> **Exercise brief**
Copy the first line of the entries below and every line after it through the line containing "model.000.14.pdb | model.000.00.pdb: 0.001". Do not include pictures.

[Revision comparison data]
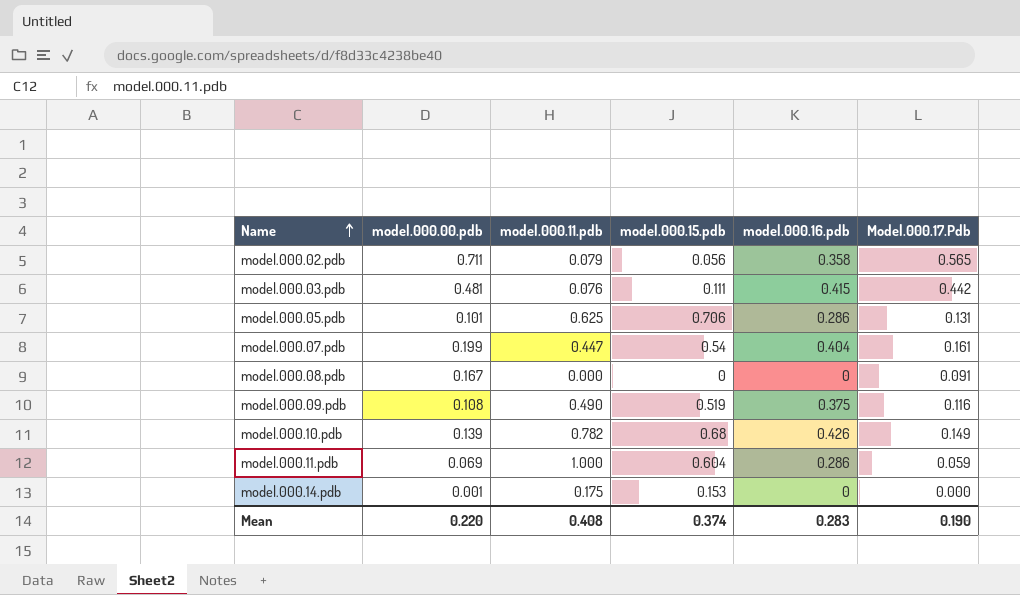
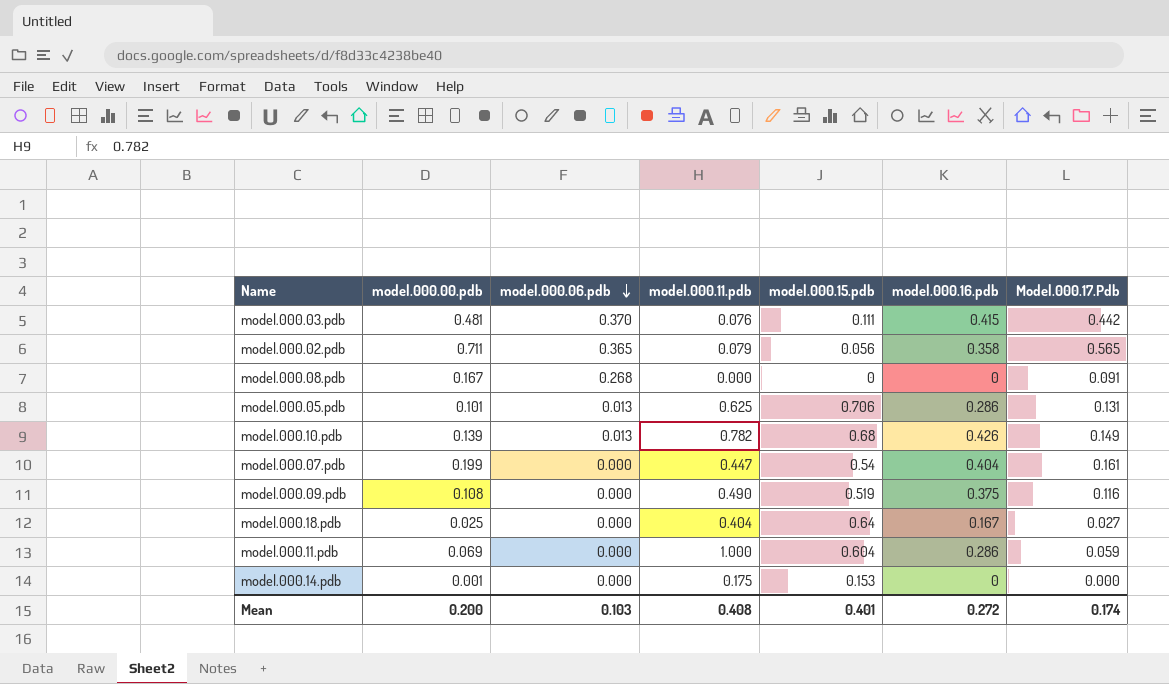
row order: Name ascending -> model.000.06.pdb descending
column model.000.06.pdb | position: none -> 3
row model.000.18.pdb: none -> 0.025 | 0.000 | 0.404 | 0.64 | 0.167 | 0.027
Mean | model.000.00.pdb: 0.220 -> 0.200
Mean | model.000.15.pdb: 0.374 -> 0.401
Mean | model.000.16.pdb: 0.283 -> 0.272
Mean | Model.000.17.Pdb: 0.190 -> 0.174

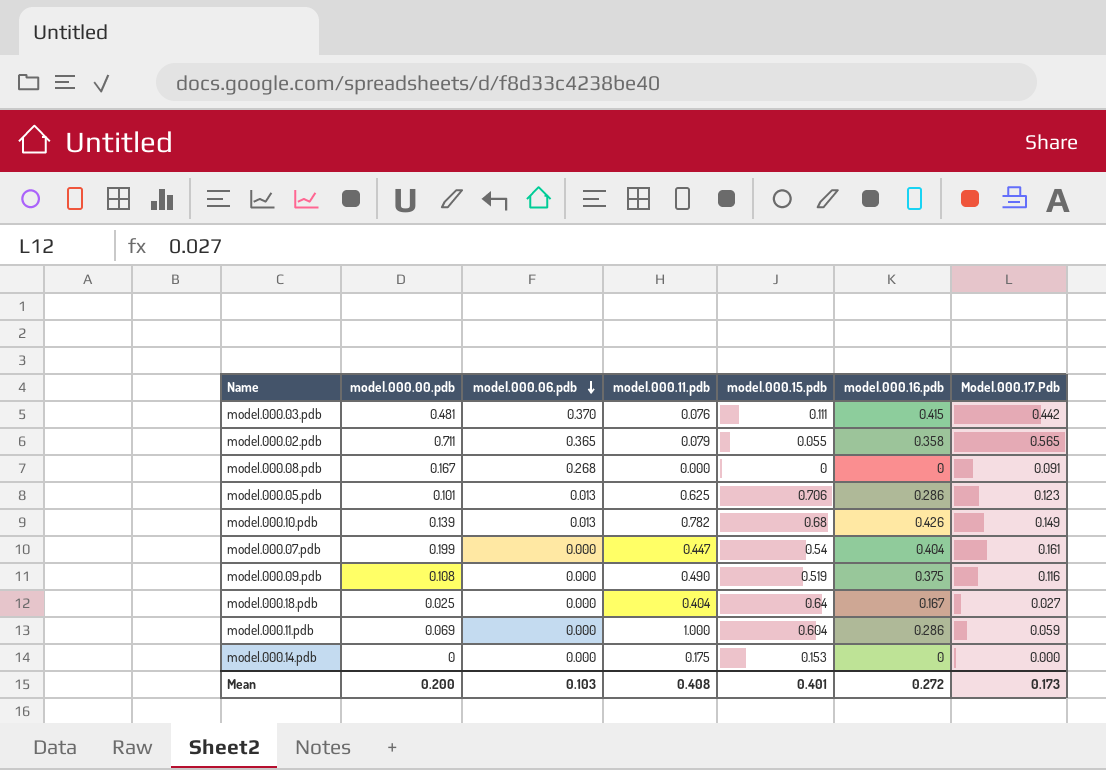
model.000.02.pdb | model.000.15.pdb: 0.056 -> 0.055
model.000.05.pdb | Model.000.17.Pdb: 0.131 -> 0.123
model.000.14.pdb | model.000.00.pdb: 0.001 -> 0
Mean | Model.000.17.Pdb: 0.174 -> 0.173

> **Solution**
row order: Name ascending -> model.000.06.pdb descending
column model.000.06.pdb | position: none -> 3
row model.000.18.pdb: none -> 0.025 | 0.000 | 0.404 | 0.64 | 0.167 | 0.027
Mean | model.000.00.pdb: 0.220 -> 0.200
Mean | model.000.15.pdb: 0.374 -> 0.401
Mean | model.000.16.pdb: 0.283 -> 0.272
Mean | Model.000.17.Pdb: 0.190 -> 0.174

model.000.02.pdb | model.000.15.pdb: 0.056 -> 0.055
model.000.05.pdb | Model.000.17.Pdb: 0.131 -> 0.123
model.000.14.pdb | model.000.00.pdb: 0.001 -> 0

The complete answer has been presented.